"""
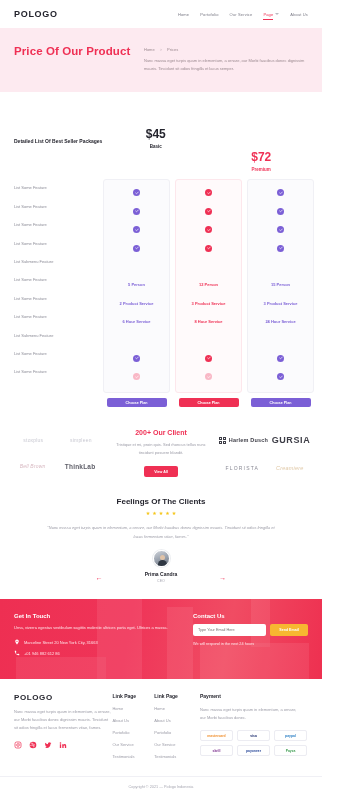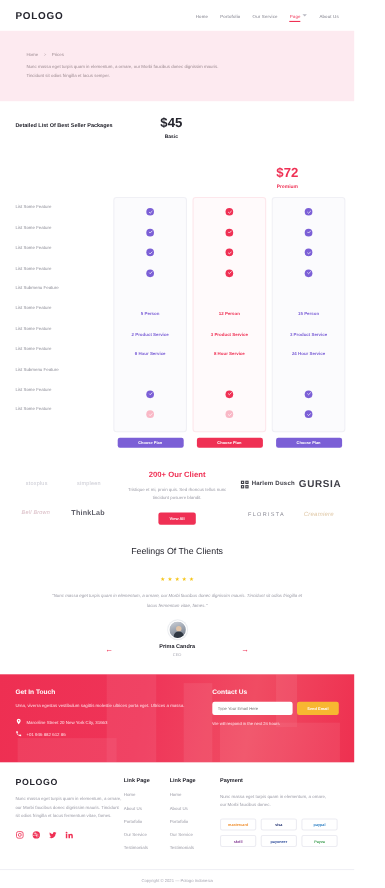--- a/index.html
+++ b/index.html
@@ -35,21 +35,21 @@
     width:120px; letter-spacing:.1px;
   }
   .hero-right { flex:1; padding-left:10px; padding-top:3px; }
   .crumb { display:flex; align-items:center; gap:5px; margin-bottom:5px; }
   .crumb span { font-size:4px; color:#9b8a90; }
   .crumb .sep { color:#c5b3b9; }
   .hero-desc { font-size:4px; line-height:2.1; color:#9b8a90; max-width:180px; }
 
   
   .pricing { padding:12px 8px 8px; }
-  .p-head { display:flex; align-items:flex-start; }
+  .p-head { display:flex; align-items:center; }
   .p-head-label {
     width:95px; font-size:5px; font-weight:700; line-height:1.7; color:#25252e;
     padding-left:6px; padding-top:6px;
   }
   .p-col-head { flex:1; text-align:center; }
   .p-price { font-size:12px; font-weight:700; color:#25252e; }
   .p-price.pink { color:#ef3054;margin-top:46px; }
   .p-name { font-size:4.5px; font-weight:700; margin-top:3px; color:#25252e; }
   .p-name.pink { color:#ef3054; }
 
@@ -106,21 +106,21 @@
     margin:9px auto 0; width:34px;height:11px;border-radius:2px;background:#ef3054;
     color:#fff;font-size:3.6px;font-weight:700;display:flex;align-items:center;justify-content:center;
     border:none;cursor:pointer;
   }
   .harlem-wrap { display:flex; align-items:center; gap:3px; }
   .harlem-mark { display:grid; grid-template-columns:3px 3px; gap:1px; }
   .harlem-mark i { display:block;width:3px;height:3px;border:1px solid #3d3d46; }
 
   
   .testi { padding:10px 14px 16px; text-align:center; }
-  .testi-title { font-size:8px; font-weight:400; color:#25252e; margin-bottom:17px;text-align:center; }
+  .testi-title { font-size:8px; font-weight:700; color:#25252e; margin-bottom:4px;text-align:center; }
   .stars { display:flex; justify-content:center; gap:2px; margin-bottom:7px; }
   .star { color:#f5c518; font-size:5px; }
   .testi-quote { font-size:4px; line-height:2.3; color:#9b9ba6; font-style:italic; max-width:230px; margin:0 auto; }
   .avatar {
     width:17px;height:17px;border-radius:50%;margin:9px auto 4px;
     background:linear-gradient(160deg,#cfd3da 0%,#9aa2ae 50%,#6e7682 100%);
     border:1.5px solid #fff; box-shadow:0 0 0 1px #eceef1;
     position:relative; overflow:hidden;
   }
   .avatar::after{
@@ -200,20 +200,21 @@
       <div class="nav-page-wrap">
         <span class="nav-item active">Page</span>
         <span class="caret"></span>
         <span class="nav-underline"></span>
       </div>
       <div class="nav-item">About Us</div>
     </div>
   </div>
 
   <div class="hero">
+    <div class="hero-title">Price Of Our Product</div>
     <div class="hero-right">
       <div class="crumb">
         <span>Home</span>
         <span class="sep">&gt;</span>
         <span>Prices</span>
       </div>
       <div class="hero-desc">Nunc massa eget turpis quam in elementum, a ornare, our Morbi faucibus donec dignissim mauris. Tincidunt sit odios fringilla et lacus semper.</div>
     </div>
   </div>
"""
"""
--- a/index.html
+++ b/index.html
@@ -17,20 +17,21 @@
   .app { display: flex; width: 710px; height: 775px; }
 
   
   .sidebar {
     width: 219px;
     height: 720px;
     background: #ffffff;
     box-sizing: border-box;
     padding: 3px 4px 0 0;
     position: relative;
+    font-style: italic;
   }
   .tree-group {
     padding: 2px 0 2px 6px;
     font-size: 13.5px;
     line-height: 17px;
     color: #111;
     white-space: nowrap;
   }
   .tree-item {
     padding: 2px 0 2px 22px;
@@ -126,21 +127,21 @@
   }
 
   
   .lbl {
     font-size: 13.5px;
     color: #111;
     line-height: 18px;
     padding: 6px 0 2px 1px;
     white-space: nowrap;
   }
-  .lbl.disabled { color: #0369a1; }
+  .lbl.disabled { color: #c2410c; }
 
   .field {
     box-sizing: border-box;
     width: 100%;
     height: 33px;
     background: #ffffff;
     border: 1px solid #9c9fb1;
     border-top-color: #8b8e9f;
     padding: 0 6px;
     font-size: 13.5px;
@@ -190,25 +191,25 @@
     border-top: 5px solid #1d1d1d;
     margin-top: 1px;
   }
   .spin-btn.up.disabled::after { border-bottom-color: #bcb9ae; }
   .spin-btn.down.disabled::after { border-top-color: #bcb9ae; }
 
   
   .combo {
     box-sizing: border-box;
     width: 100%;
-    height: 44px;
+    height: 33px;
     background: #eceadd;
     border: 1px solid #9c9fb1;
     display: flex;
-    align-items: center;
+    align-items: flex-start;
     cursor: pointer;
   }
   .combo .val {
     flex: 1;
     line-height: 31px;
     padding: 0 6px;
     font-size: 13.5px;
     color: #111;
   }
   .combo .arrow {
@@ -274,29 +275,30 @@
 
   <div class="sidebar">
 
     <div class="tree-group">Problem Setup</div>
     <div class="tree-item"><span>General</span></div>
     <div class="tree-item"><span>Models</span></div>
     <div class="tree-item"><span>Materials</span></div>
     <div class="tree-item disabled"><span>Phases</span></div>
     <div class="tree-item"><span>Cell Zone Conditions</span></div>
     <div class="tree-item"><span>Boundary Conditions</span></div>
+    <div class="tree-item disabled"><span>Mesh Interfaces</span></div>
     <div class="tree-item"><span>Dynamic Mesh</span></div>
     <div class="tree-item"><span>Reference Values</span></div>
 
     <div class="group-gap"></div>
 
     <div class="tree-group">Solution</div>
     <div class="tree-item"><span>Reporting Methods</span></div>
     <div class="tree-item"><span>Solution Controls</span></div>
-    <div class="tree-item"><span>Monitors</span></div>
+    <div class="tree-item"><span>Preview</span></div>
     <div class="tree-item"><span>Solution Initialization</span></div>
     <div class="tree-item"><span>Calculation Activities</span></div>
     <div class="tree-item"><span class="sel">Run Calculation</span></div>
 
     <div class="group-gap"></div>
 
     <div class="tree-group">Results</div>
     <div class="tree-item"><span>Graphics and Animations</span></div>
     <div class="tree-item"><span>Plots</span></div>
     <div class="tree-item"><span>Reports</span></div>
"""
TASK TO CARRY OUT: Check each line in the records above for the word "solid". Return those that have it.

OUTPUT FOR THIS EXERCISE:
   .harlem-mark i { display:block;width:3px;height:3px;border:1px solid #3d3d46; }
     border:1.5px solid #fff; box-shadow:0 0 0 1px #eceef1;
     border: 1px solid #9c9fb1;
     border-top: 5px solid #1d1d1d;
     border: 1px solid #9c9fb1;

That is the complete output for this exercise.